Study questions FDA’s regulation of women’s health devices

Food and Drug Administration (FDA) approval of medical devices for women has been based on flawed data, according to a recent study conducted by Northwestern Medicine residents

Steve Xu, a resident in dermatology and Jessica Walter, a resident in obstetrics and gynecology, were the senior and first authors of the recent paper that assessed the approvals process for high-risk medical devices used in obstetrics and gynecology.

The investigators assessed the regulation of women’s health devices approved by the FDA in the last 15 years.

The authors suggest that their results, published in the journal Obstetrics and Gynecology, indicate that the agency’s approvals should be based on clinical studies more rigorous than currently required, both before and after the devices go to market.

Study first author, Walter, said: “Devices are a huge part of the medical care that we provide women on a daily basis.

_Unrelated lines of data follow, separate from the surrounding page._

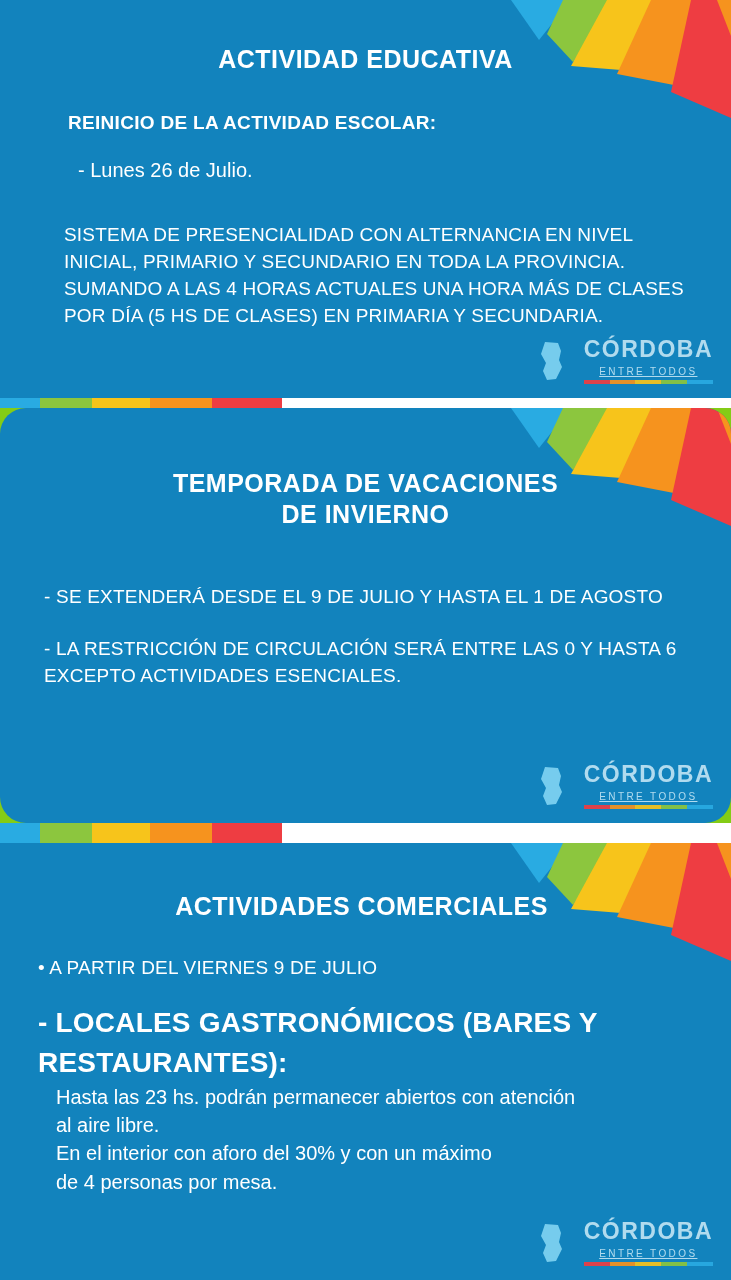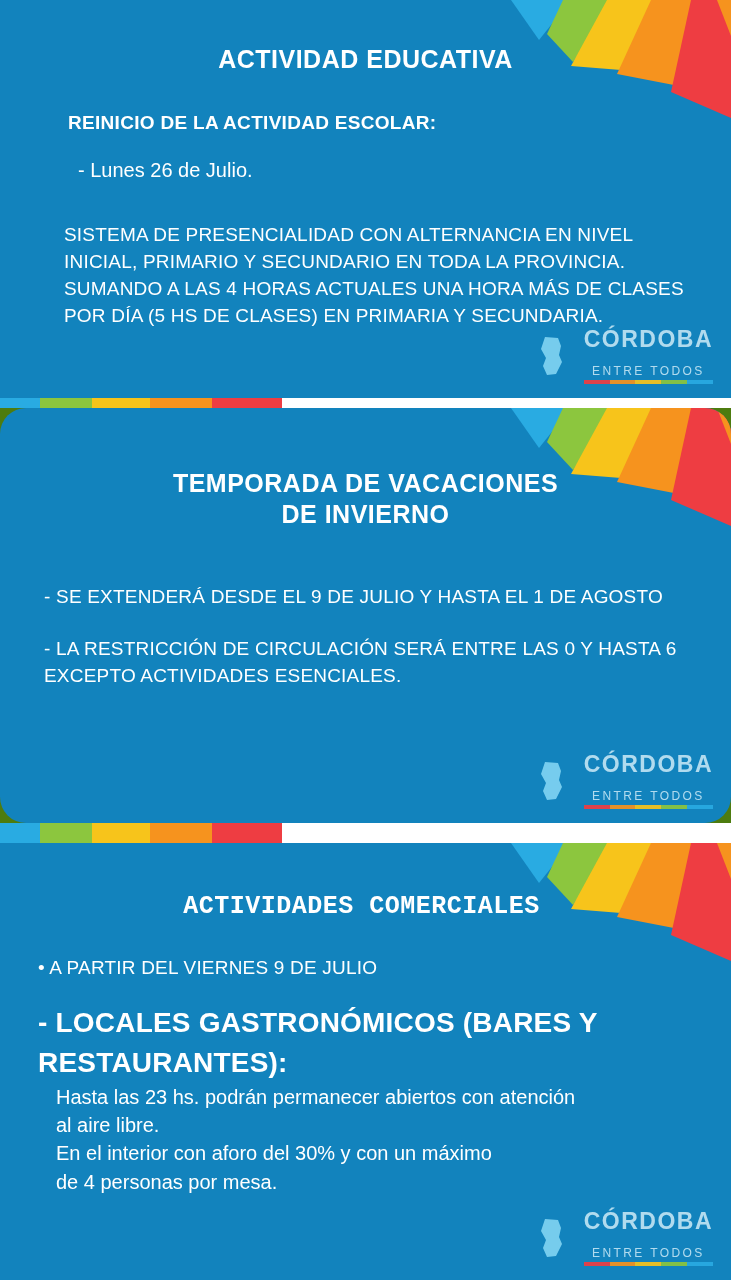--- a/index.html
+++ b/index.html
@@ -17,7 +17,7 @@
     position: relative;
     width: 731px;
     height: 1280px;
-    background: #4d7c0f;
+    background: #84cc16;
     display: flex;
     flex-direction: column;
   }

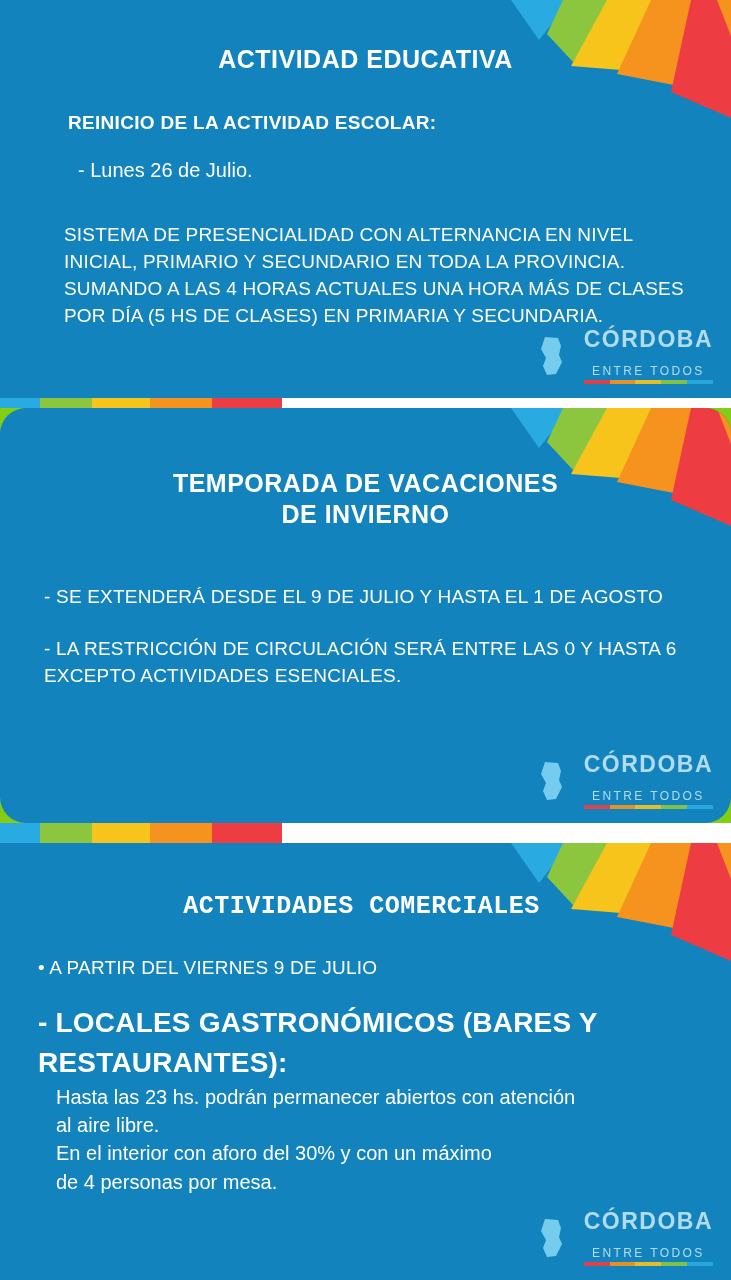--- a/index.html
+++ b/index.html
@@ -116,11 +116,12 @@
     color: #bfe3f3;
   }
   .logo .word-sub {
-    font-size: 12px;
+    font-size: 10px;
     letter-spacing: 2.4px;
     color: #bfe3f3;
-    margin-top: 14px;
+    margin-top: 6px;
     text-align: center;
+    text-decoration: underline;
   }
   .logo .bar {
     margin-top: 3px;

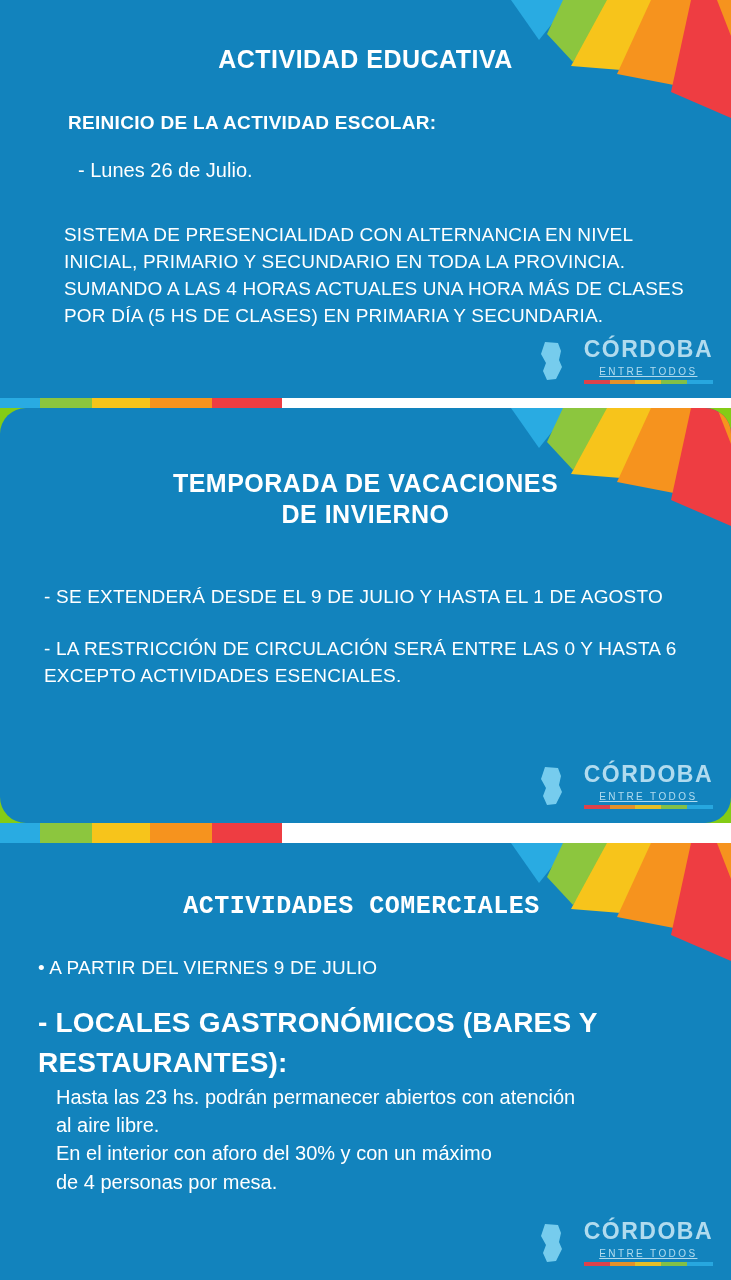--- a/index.html
+++ b/index.html
@@ -91,7 +91,7 @@
   .c2-b2    { position: absolute; left: 44px; top: 228px; right: 30px; }
   .c2-b3    { position: absolute; left: 44px; top: 302px; right: 30px; }
 
-  .c3-title { position: absolute; left: 0; right: 8px; top: 48px; font-family: Liberation Mono, monospace; }
+  .c3-title { position: absolute; left: 0; right: 8px; top: 48px; }
   .c3-b1    { position: absolute; left: 38px; top: 112px; right: 30px; font-size: 20px; }
   .c3-b2    { position: absolute; left: 38px; top: 160px; right: 30px; }
   .c3-b2 .head { font-weight: bold; font-size: 28px; text-transform: uppercase; letter-spacing: 0.2px; }

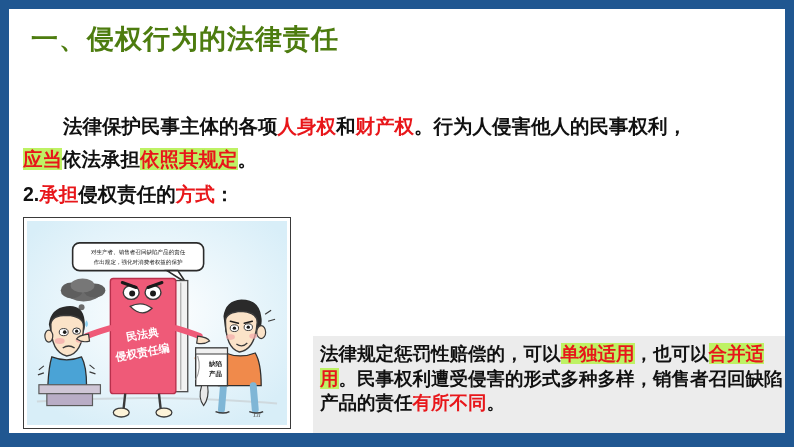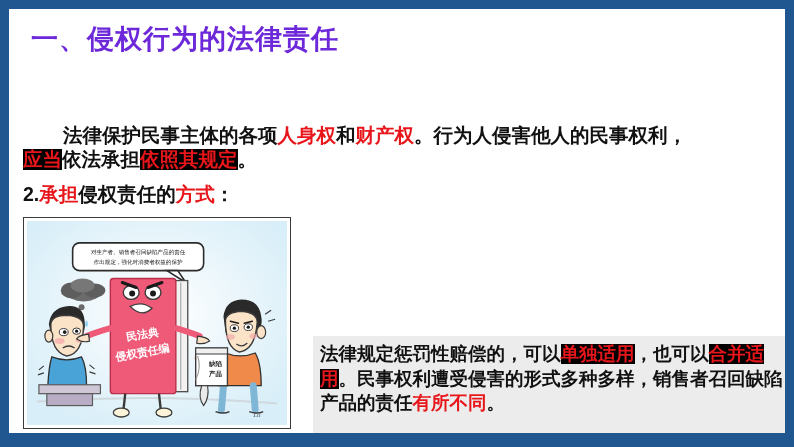--- a/index.html
+++ b/index.html
@@ -35,7 +35,7 @@
     top: 12px;
     font-size: 27px;
     font-weight: bold;
-    color: #6d28d9;
+    color: #4d7c0f;
     letter-spacing: 1px;
     white-space: nowrap;
   }

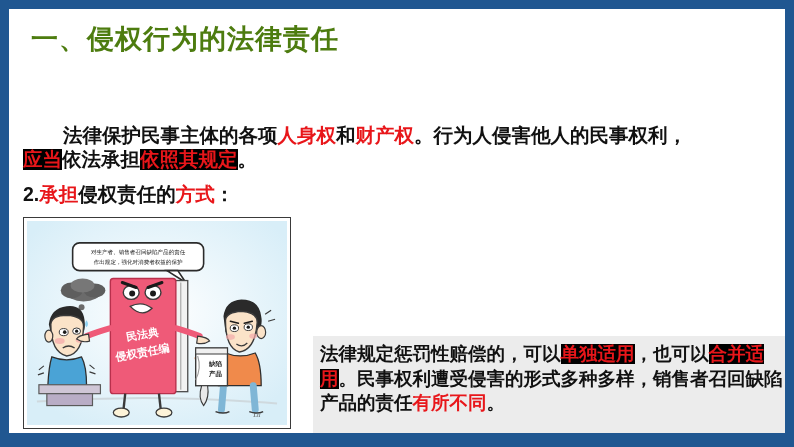--- a/index.html
+++ b/index.html
@@ -50,7 +50,7 @@
     letter-spacing: 0px;
   }
   .l1 { left: 14px; top: 67px; }
-  .l2 { left: 14px; top: 113px; }
+  .l2 { left: 14px; top: 104px; }
   .l3 { left: 14px; top: 137px; }
   .l4 { left: 14px; top: 172px; }
 

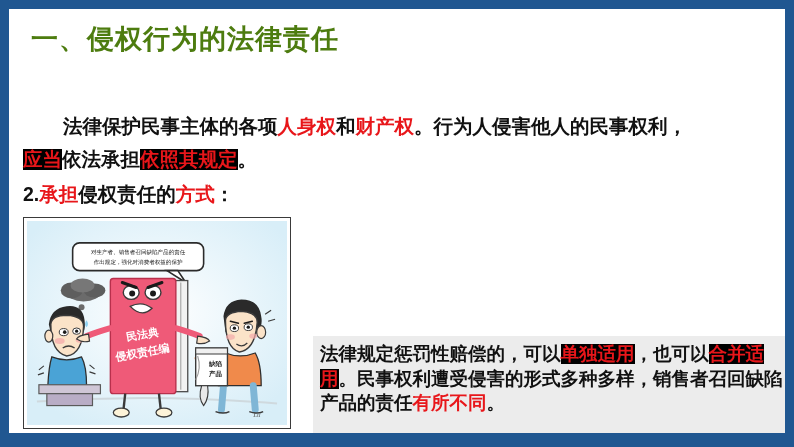--- a/index.html
+++ b/index.html
@@ -55,7 +55,7 @@
   .l4 { left: 14px; top: 172px; }
 
   .red    { color: #e8161a; }
-  .hl-red { background: #000000; color: #e8161a; font-family: Liberation Serif, serif; }
+  .hl-red { background: #bef264; color: #e8161a; }
   .indent { display: inline-block; width: 40px; }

We found that there’s an opportunity to increase the burden of proof required for a device to be approved for public use.”

The team identified 18 high-risk devices approved by the FDA from 2000 to 2015, most of them for endometrial ablation (reducing menstrual flow), contraception and fetal monitoring.

According to the report:

• Four of the devices were approved even though they failed to demonstrate efficacy in clinical trials.
• Six of the devices were not required to undergo post-market studies to survey ongoing safety.
• Three devices were eventually withdrawn from the market after approval. Of those three, two were not reviewed by physician experts on the FDA’s obstetrics and gynecology advisory committee and the other was reviewed but not recommended for approval by the committee.

Xu said: “We looked at the class of devices with the highest potential risk to patients – the devices that had to go through the most rigorous pre-market approval process.

“Despite this being the most stringent pathway, and despite the fact that we’ve had multiple safety issues connected to OB-GYN devices affecting millions of women worldwide, the evidence leading to approval has a lot of weaknesses.”

“There are no explicit requirements about conducting randomised-controlled trials or post-market surveillance for medical devices. Requirements are decided on a case-by-case basis.

“There are much higher standards for the approval of new drugs, whether oral, injectable or even topical. The important question to ask is: should we really be holding high-risk medical devices to a lower standard of evidence than drugs?”

The authors note in the paper that the 21st Century Cures Act – healthcare legislation passed in the House of Representatives in May 2015 – currently contains provisions that would reduce medical device regulation. The bill is  currently being considered by the Senate.

“There are provisions that would broaden the definition of the ‘valid scientific evidence’ manufacturers need in order to prove medical benefit. Our concern is that this would lead to more devices getting approved with even less clinical evidence that they are both safe and effective,” said Walter.